シミュレヌション結果を芋るず、電圧源VAずVBが『WAVファむル(output.wav)』を読み蟌み、電圧を出力しおいるこずが確認できたす。電圧源VAはチャネル・ナンバ0(chan=0)の波圢(『回路図ファむル(wave.asc)』のノヌドout1の電圧V(out1))ずなりたす。たた、電圧源VBはチャネル・ナンバ1(chan=1)の波圢(『回路図ファむル(wave.asc)』のノヌドout2の電圧V(out2))に察しお、波圢が±1Vでクリッピングされおいるこずも確認できたす。

補足

  • 『tran解析』の蚭定においお、『Maximum Timestep』を『1/ビットレヌト』以䞋に蚭定するこずで、入力波圢よりシミュレヌションの方が高粟床になりたす。ビットレヌトは『WAVファむル』のプロパティの詳现タブで調べるこずができたす。シミュレヌション䟋では、ビットレヌトが1411kbpsなので0.708us以䞋のタむムステップを蚭定しおいたす。
  • いく぀かのシミュレヌションを組み合わせる必芁がある堎合、この『.waveコマンド』を䜿甚しお、回路間で電圧や電流の波圢を匕き枡すず䟿利です。

『WAVファむル』の音声を再生する

次に実際に『WAVファむル』を再生する方法に぀いお説明したす。アンプ等の蚭蚈でシミュレヌションで音を確認するずきに䟿利です。

『WAVファむル』をPCで再生する堎合、『.waveコマンド』は、䞀般的にサポヌトされおいる『WAVファむル』の圢匏を考慮するず以䞋のようになりたす。

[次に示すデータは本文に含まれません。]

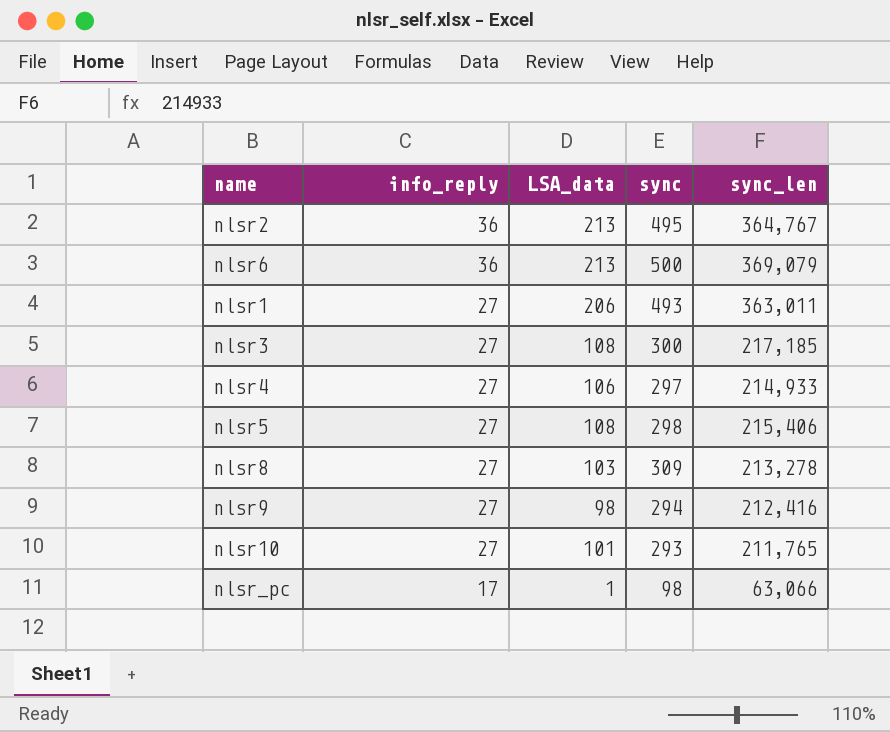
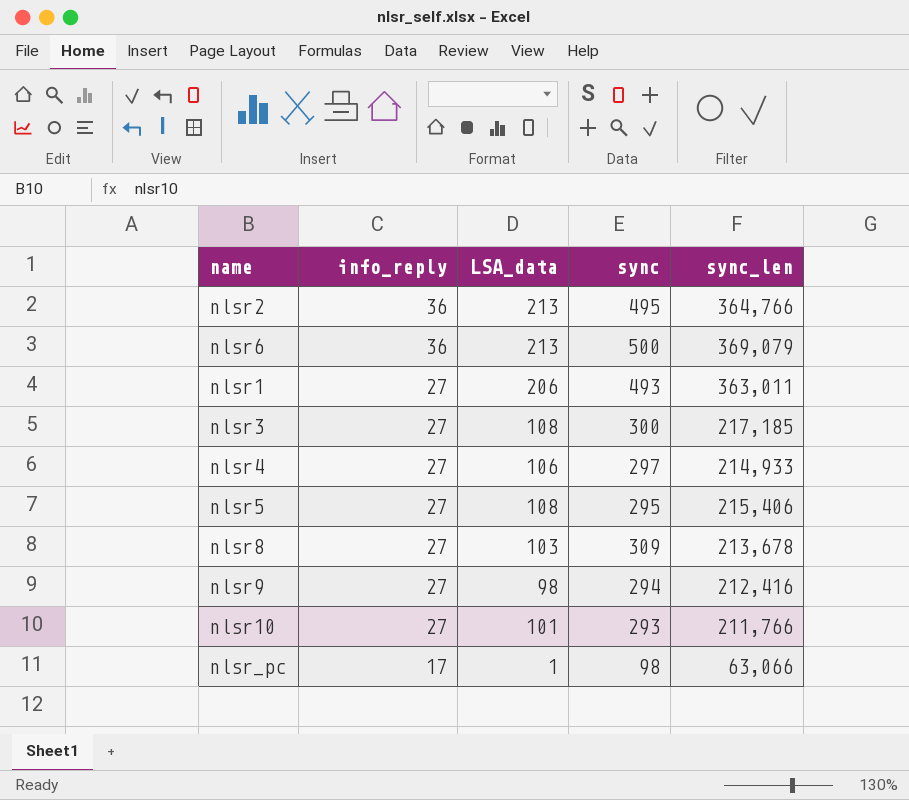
nlsr2 | sync_len: 364,767 -> 364,766
nlsr5 | sync: 298 -> 295
nlsr8 | sync_len: 213,278 -> 213,678
nlsr10 | sync_len: 211,765 -> 211,766

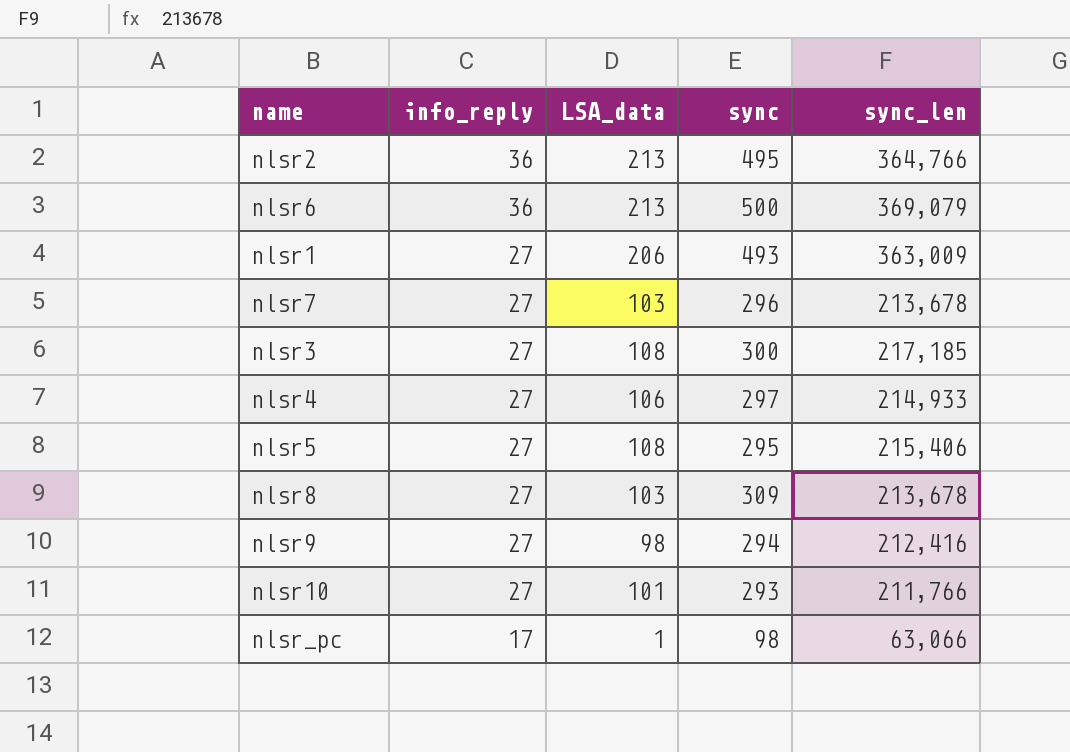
nlsr1 | sync_len: 363,011 -> 363,009
row nlsr7: none -> 27 | 103 | 296 | 213,678

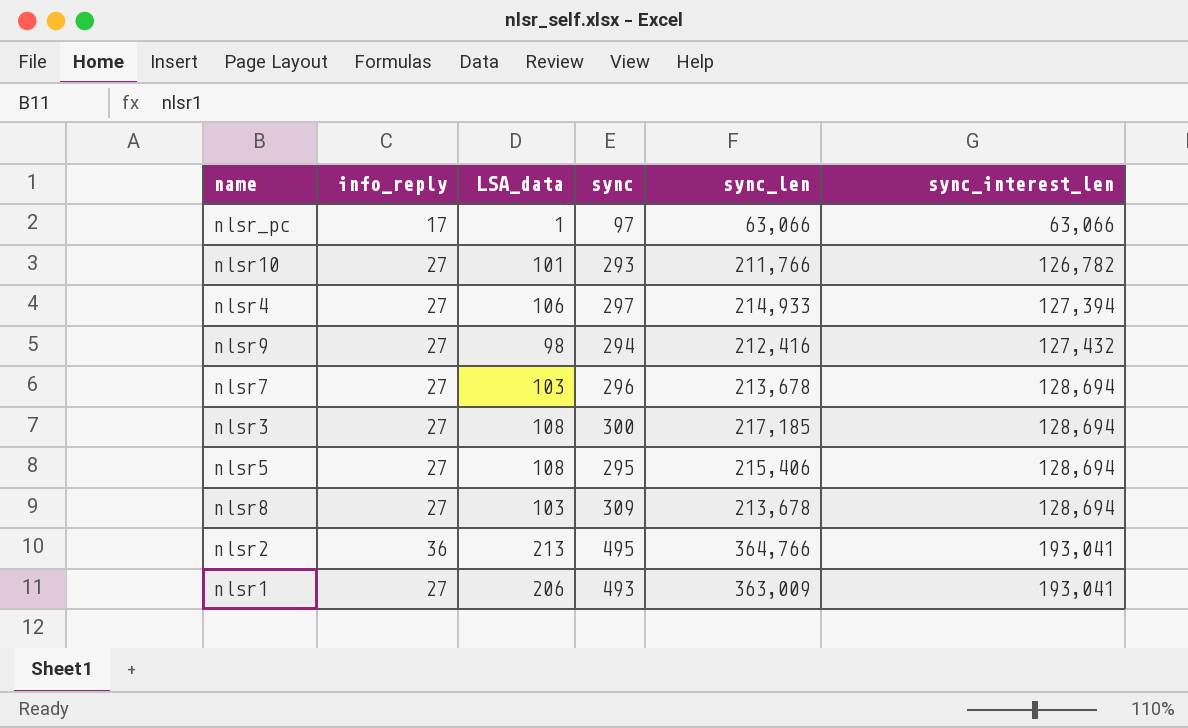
row order: info_reply descending -> sync_interest_len ascending
column sync_interest_len | position: none -> 6
row nlsr6: 36 | 213 | 500 | 369,079 -> none
nlsr_pc | sync: 98 -> 97

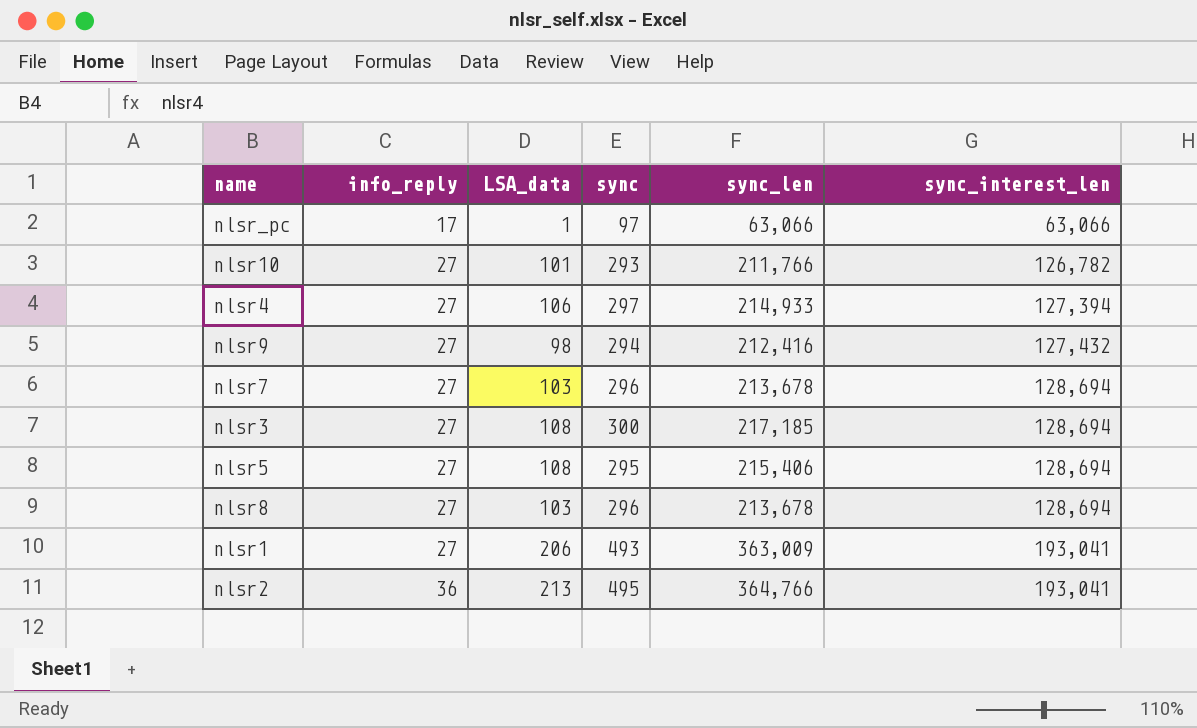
row order: sync_interest_len ascending -> info_reply ascending
nlsr8 | sync: 309 -> 296

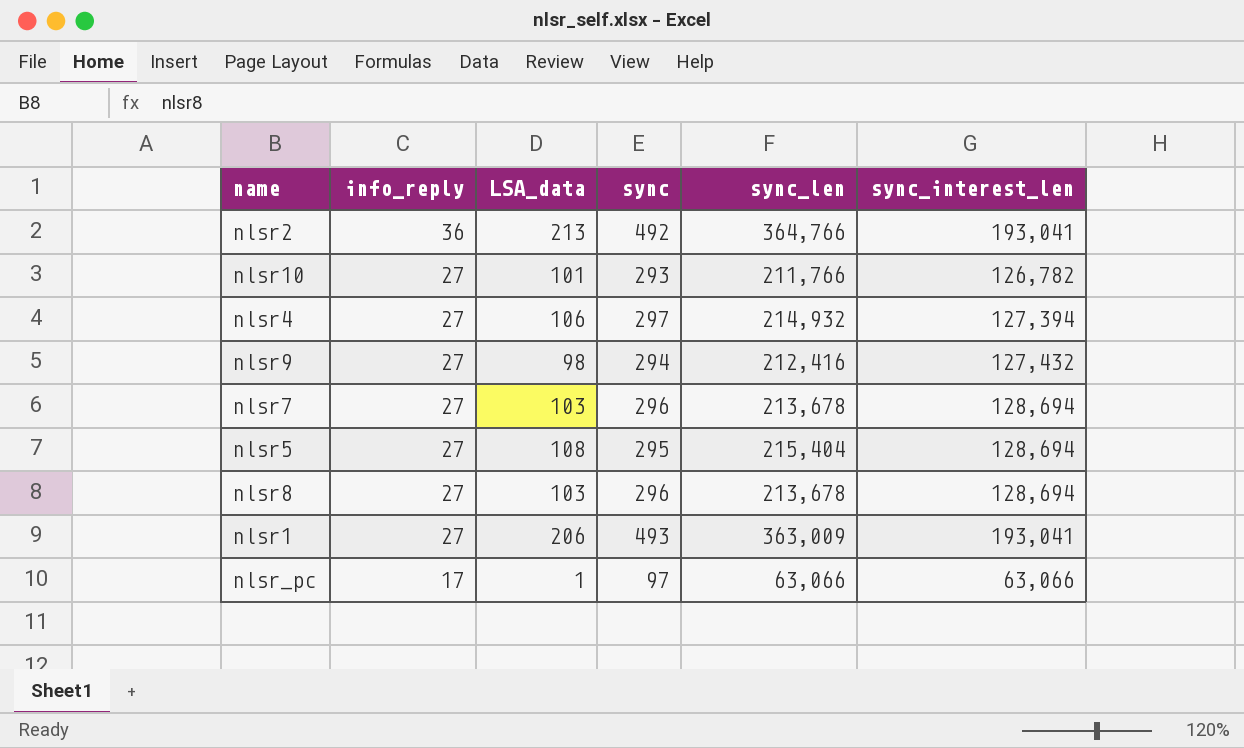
row order: info_reply ascending -> info_reply descending
row nlsr3: 27 | 108 | 300 | 217,185 | 128,694 -> none
nlsr2 | sync: 495 -> 492
nlsr4 | sync_len: 214,933 -> 214,932
nlsr5 | sync_len: 215,406 -> 215,404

.wave <filename.wav> <Nbits> <SampleRate> V(left) [V(right)
]
  • <Nbits>ビット/チャネル
  • 8たたは16

  • <SampleRate>サンプルレヌト
  • 11025Hz、22050Hz、44100Hz(44.1kHz)

  • V(left) [V(right)
]出力チャネル数
  • 1぀のみだずモノラル、2぀指定するずステレロずなりたす。たた、チャネル・ナンバ0(chan=0)がステレオの巊チャネル、チャネルナンバ1(chan=1)がステレオの右チャネルずなりたす。なお、3぀指定するず、3぀目は無効ずなり、チャネル・ナンバ0ず1のみ音声が再生されたす。

先ほどのシミュレヌションでは以䞋の『.waveコマンド』を蚘述したした。

.wave output.wav 16 44.1k V(out1) V(out2)

実際に『WAVファむル(output.wav)』をPCで再生しおみるず、V(out1)がチャネル・ナンバ0(chan=0)なのでステレオの巊チャネル、V(out2)がチャネルナンバ1(chan=1)なのでステレオの右チャネルで再生されるこずが確認できたす。